Segundo alguns, Lennon teria ficado muito chateado por nao ter sido chamado por Paul para ajuda-lo em “Why Don’t We Do It In The Road”. Na verdade, Paul tocou todos os instrumentos e cantou muito nesta faixa e defendeu-se dizendo que Jonh estaria em outro estúdio colaborando com uma faixa de George. “I Will” é uma baladinha acústica muito bonita. O primeiro disco encerra-se com a tocante balada voz e violao que Jonh compos para sua mae, Julia. Simples, linda e emotiva. É assim que o primeiro disco encerra-se.
O segundo disco do “White Album” abre com o clássico “Birthday”, uma das últimas músicas que John Lennon e Paul McCartney colaboraram juntos para composição. “Yer Blues” vem logo em seguida e, como o nome mesmo induz, se trata de um blues rock com uma levada um tanto psicodélica. Esta foi a única música dos Beatles que John cantou ao vivo no Festival de Toronto em 1969. A terceira faixa é “Mother Nature’s Song”, gravafa somente por Paul. Paul declarou que compôs “Mother Nature’s Son” lembrando-se de seus tempos de infância, quando ficava encantado ao passear com sua turma de classe pelos campos ingleses ouvindo o professor discorrer sobre as espécies de pássaros.
“Everybody’s Got Something To Hide Except Me And My Monkey”, mais uma com pitadas de psicodelismo, é a quarta faixa, com o excelente vocal de John Lennon. “Sexy Sadie”, que fala sobre a desilusão de John pelo fato do guru Maharishi ter tentado seduzir Mia Farrow, é talvez um dos pontos mais fortes desta segunda parte do álbum branco. Balada sarcástica, bem ao gosto de John Lennon.

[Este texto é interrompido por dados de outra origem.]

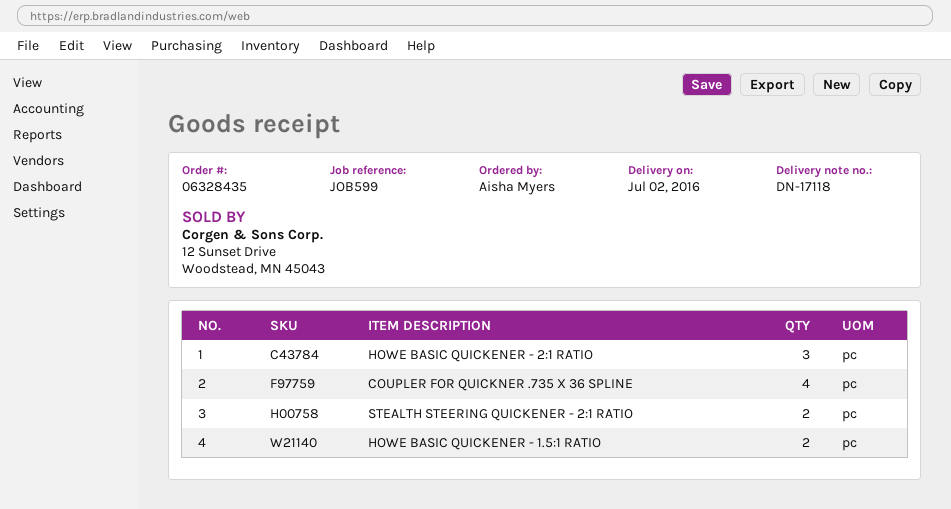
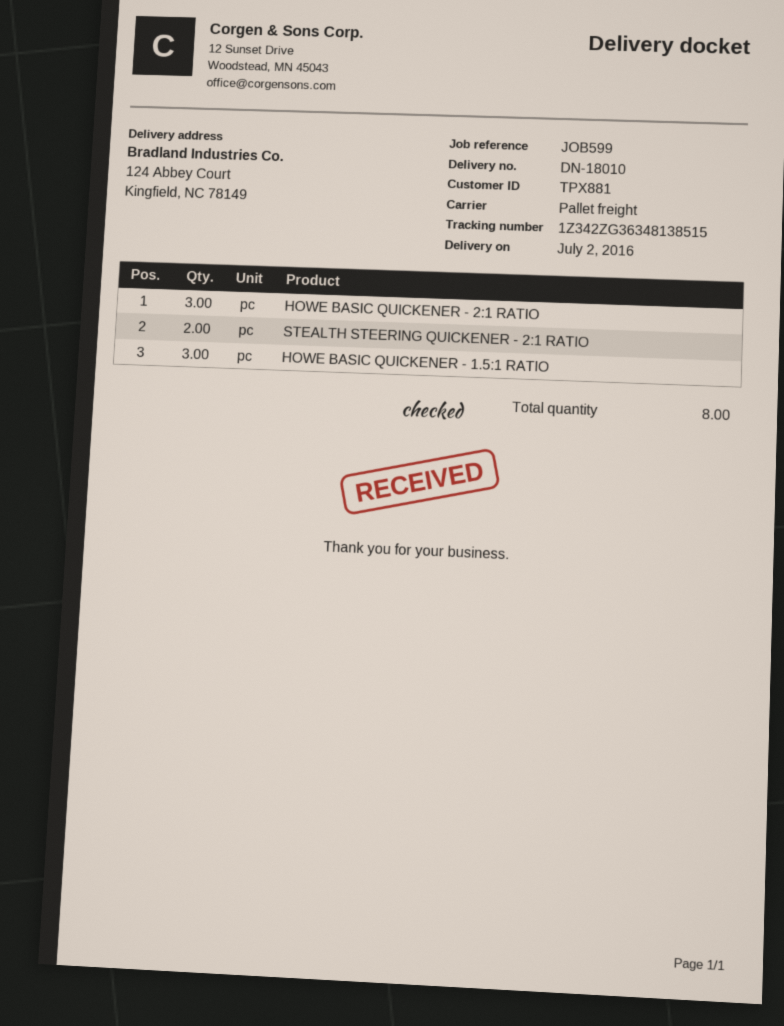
delivery note number: DN-17118 -> DN-18010
COUPLER FOR QUICKNER .735 X 36 SPLINE: 4 -> none
HOWE BASIC QUICKENER - 1.5:1 RATIO: 2 -> 3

“Helter Skelter”, clássico absoluto não só dos Beatles como também do rock n’ roll, foi resultado de uma tentativa de Paul gravar a música mais barulhenta que ele pudesse fazer depois de saber que o grupo The Who havia feito algo semelhante em “I Can See For Miles”. Existe uma versão de 27 minutos que não entrou no álbum e continua inédita até hoje. Vários grupos regravaram esta faixa, entre eles, U2 e Mötley Crüe!

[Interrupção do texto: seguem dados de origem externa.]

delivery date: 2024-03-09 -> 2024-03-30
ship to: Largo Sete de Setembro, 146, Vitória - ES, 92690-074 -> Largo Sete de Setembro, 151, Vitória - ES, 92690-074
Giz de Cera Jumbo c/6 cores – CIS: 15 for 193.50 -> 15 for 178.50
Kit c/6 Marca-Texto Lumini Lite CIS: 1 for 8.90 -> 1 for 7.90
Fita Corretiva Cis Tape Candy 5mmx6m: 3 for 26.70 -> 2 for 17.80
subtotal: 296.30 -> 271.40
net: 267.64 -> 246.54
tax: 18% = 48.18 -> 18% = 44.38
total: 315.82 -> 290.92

“Long, Long, Long”, balada relaxante, vem logo em seguida, a primeira das duas faixas compostas por George Harrison nesta segunda parte do álbum. “Revolution 1” é praticamente uma versão acústica da música “Revolution” que apareceu no compacto junto com “Hey Jude”. A nona faixa, “Honey Pie”, é nada mais nada menos que uma música western com clima psicodélico, que dificilmente você vai escutar algo parecido em outro lugar.
Em seguida mais uma composição de Harrison, a excelente “Savoy Truffle”, com destaque para o órgão e guitarra fuzz muito bem encaixadas. Ela foi inspirada em uma caixa de bombons, especialmente para seu amigo Eric Clapton, doido por doces. Quando você pensa que já escutou muitas músicas boas num disco apenas, chega “Cry Baby Cry”, mostrando que criatividade e inspiração não faltava à banda naquela época. John baseou-se em histórias que ouvia quando era criança para compor.

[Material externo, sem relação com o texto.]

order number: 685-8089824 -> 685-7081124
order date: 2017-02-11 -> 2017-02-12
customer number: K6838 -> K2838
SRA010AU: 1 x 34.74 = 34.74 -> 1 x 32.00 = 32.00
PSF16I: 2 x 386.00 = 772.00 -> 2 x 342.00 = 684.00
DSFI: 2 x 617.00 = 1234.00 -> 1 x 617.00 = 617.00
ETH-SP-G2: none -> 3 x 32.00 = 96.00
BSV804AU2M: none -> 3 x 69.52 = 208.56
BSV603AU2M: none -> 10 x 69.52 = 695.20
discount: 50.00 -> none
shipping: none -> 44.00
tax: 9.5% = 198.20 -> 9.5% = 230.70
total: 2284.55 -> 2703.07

“Revolution 9”, uma das maiores provas da presença de Yoko Ono no álbum, se trata de verdadeira colagem de sons que posteriormente se tornaria o estilo dos três primeiros álbuns experimentais de John e Yoko. Paul foi o único beatle a não participar das gravações. Para finalizar o disco, enfim, “Good Night”, escrita por John para seu filho, Julian. Foi cantada por Ringo acompanhado em estúdio por uma orquestra.